TASK REQUIREMENTS => Exactly as they appear, output all of the records. Skip any images.

· · · · ·

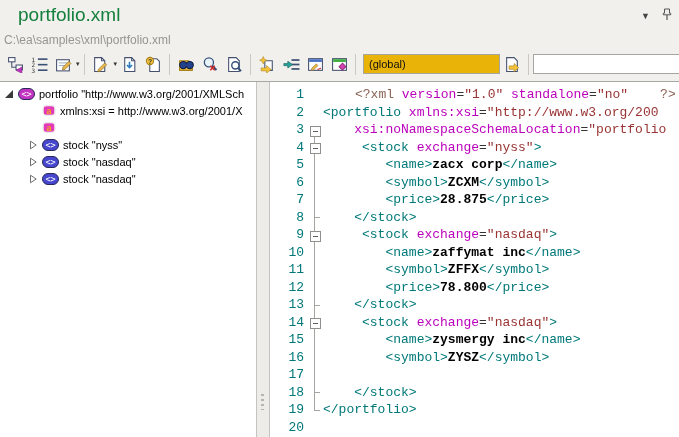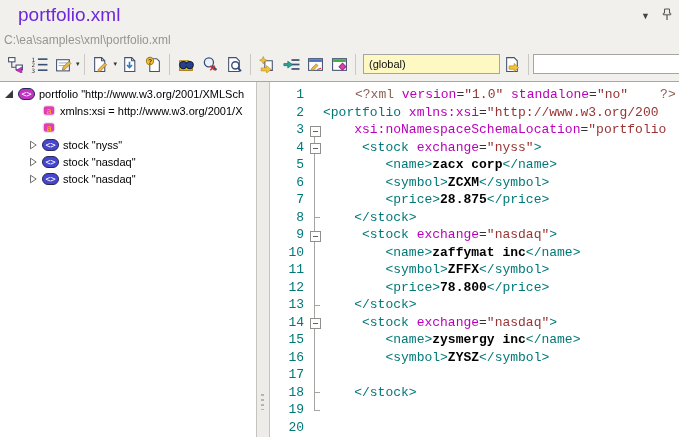--- a/index.html
+++ b/index.html
@@ -10,7 +10,7 @@
   }
   
   .titlebar { position:absolute; top:0; left:0; right:0; height:47px; }
-  .doc-title { position:absolute; left:18px; top:4px; font-size:19px; color:#6d28d9; }
+  .doc-title { position:absolute; left:18px; top:4px; font-size:19px; color:#15803d; }
   .doc-path  { position:absolute; left:4px; top:33px; font-size:12px; color:#969590; }
   .titlebar-controls { position:absolute; right:6px; top:7px; display:flex; gap:11px; align-items:center; }
   .menu-arrow { font-size:9px; color:#444; }

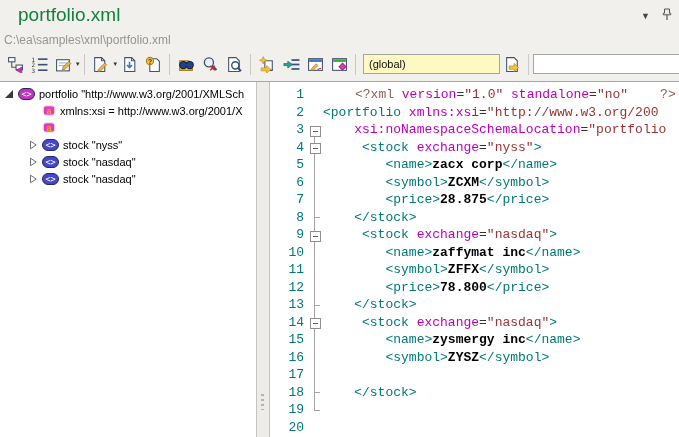--- a/index.html
+++ b/index.html
@@ -27,7 +27,7 @@
   .dd-arrow { font-size:7px; color:#333; margin-left:1px; flex:none; }
   .toolbar-sep { width:1px; height:21px; background:#C9C8C4; margin:0 4px; flex:none; }
   .scope-combo {
-    margin-left:3px; width:137px; height:20px; border:1px solid #A5A5A2; background:#fef9c3;
+    margin-left:3px; width:137px; height:20px; border:1px solid #A5A5A2; background:#eab308;
     font-family:"Liberation Sans",sans-serif; font-size:11px; padding:1px 5px; color:#111; flex:none;
   }
   .search-box {

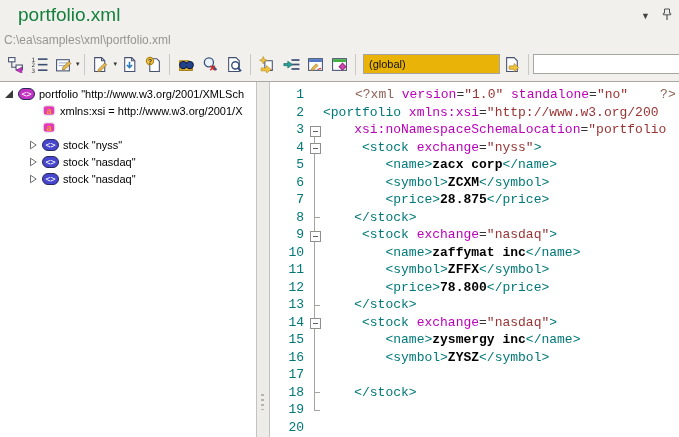--- a/index.html
+++ b/index.html
@@ -336,7 +336,7 @@
         <div class="code-line"><span class="ln">16</span><span class="fold f-v"></span><span class="codetxt"><span class="t-sp">        </span><span class="t-tag">&lt;symbol&gt;</span><span class="t-txt">ZYSZ</span><span class="t-tag">&lt;/symbol&gt;</span></span></div>
         <div class="code-line"><span class="ln">17</span><span class="fold f-v"></span></div>
         <div class="code-line"><span class="ln">18</span><span class="fold f-tick"></span><span class="codetxt"><span class="t-sp">    </span><span class="t-tag">&lt;/stock&gt;</span></span></div>
-        <div class="code-line"><span class="ln">19</span><span class="fold f-end"></span></div>
+        <div class="code-line"><span class="ln">19</span><span class="fold f-end"></span><span class="codetxt"><span class="t-tag">&lt;/portfolio&gt;</span></span></div>
         <div class="code-line"><span class="ln">20</span><span class="fold"></span><span class="codetxt"></span></div>
       </div>
   </div>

· · · · ·

ANSWER TO THE EXERCISE =>
--- a/index.html
+++ b/index.html
@@ -10,7 +10,7 @@
   }
   
   .titlebar { position:absolute; top:0; left:0; right:0; height:47px; }
-  .doc-title { position:absolute; left:18px; top:4px; font-size:19px; color:#6d28d9; }
+  .doc-title { position:absolute; left:18px; top:4px; font-size:19px; color:#15803d; }
   .doc-path  { position:absolute; left:4px; top:33px; font-size:12px; color:#969590; }
   .titlebar-controls { position:absolute; right:6px; top:7px; display:flex; gap:11px; align-items:center; }
   .menu-arrow { font-size:9px; color:#444; }

--- a/index.html
+++ b/index.html
@@ -27,7 +27,7 @@
   .dd-arrow { font-size:7px; color:#333; margin-left:1px; flex:none; }
   .toolbar-sep { width:1px; height:21px; background:#C9C8C4; margin:0 4px; flex:none; }
   .scope-combo {
-    margin-left:3px; width:137px; height:20px; border:1px solid #A5A5A2; background:#fef9c3;
+    margin-left:3px; width:137px; height:20px; border:1px solid #A5A5A2; background:#eab308;
     font-family:"Liberation Sans",sans-serif; font-size:11px; padding:1px 5px; color:#111; flex:none;
   }
   .search-box {

--- a/index.html
+++ b/index.html
@@ -336,7 +336,7 @@
         <div class="code-line"><span class="ln">16</span><span class="fold f-v"></span><span class="codetxt"><span class="t-sp">        </span><span class="t-tag">&lt;symbol&gt;</span><span class="t-txt">ZYSZ</span><span class="t-tag">&lt;/symbol&gt;</span></span></div>
         <div class="code-line"><span class="ln">17</span><span class="fold f-v"></span></div>
         <div class="code-line"><span class="ln">18</span><span class="fold f-tick"></span><span class="codetxt"><span class="t-sp">    </span><span class="t-tag">&lt;/stock&gt;</span></span></div>
-        <div class="code-line"><span class="ln">19</span><span class="fold f-end"></span></div>
+        <div class="code-line"><span class="ln">19</span><span class="fold f-end"></span><span class="codetxt"><span class="t-tag">&lt;/portfolio&gt;</span></span></div>
         <div class="code-line"><span class="ln">20</span><span class="fold"></span><span class="codetxt"></span></div>
       </div>
   </div>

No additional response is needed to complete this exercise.